_PROBLEM_
In your copy, drop the images and return each record exactly as it stands.

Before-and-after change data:
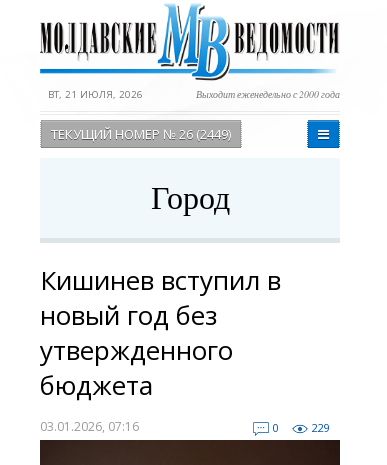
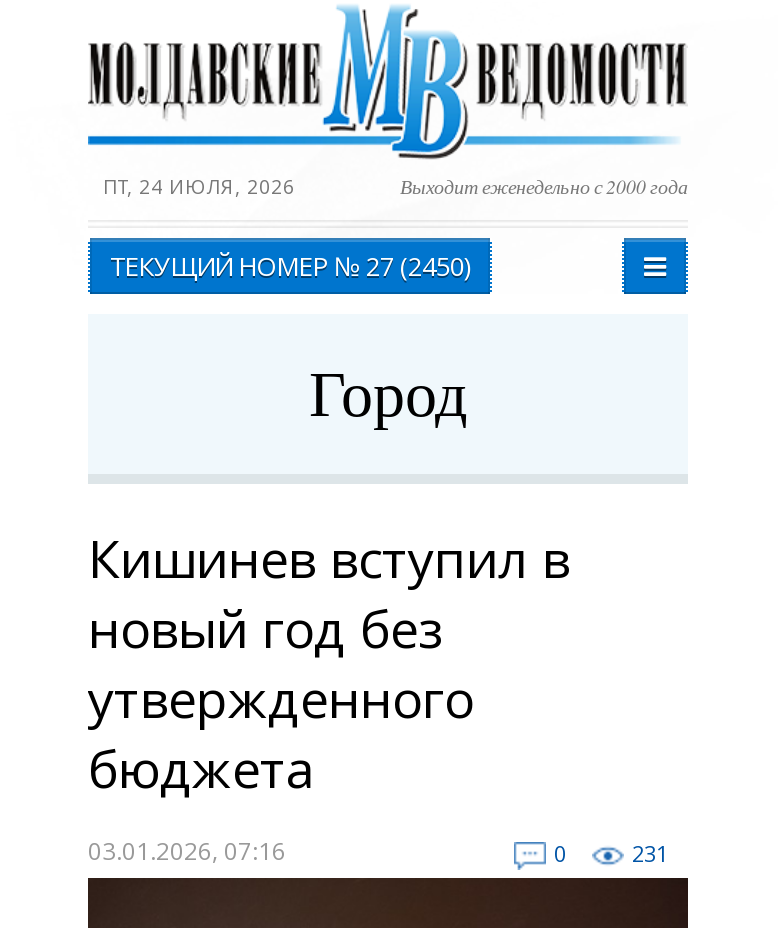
- ВТ, 21 ИЮЛЯ, 2026
+ ПТ, 24 ИЮЛЯ, 2026

- ТЕКУЩИЙ НОМЕР № 26 (2449)
+ ТЕКУЩИЙ НОМЕР № 27 (2450)

- 229
+ 231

_EXERCISE SOLUTION_
- ВТ, 21 ИЮЛЯ, 2026
+ ПТ, 24 ИЮЛЯ, 2026

- ТЕКУЩИЙ НОМЕР № 26 (2449)
+ ТЕКУЩИЙ НОМЕР № 27 (2450)

- 229
+ 231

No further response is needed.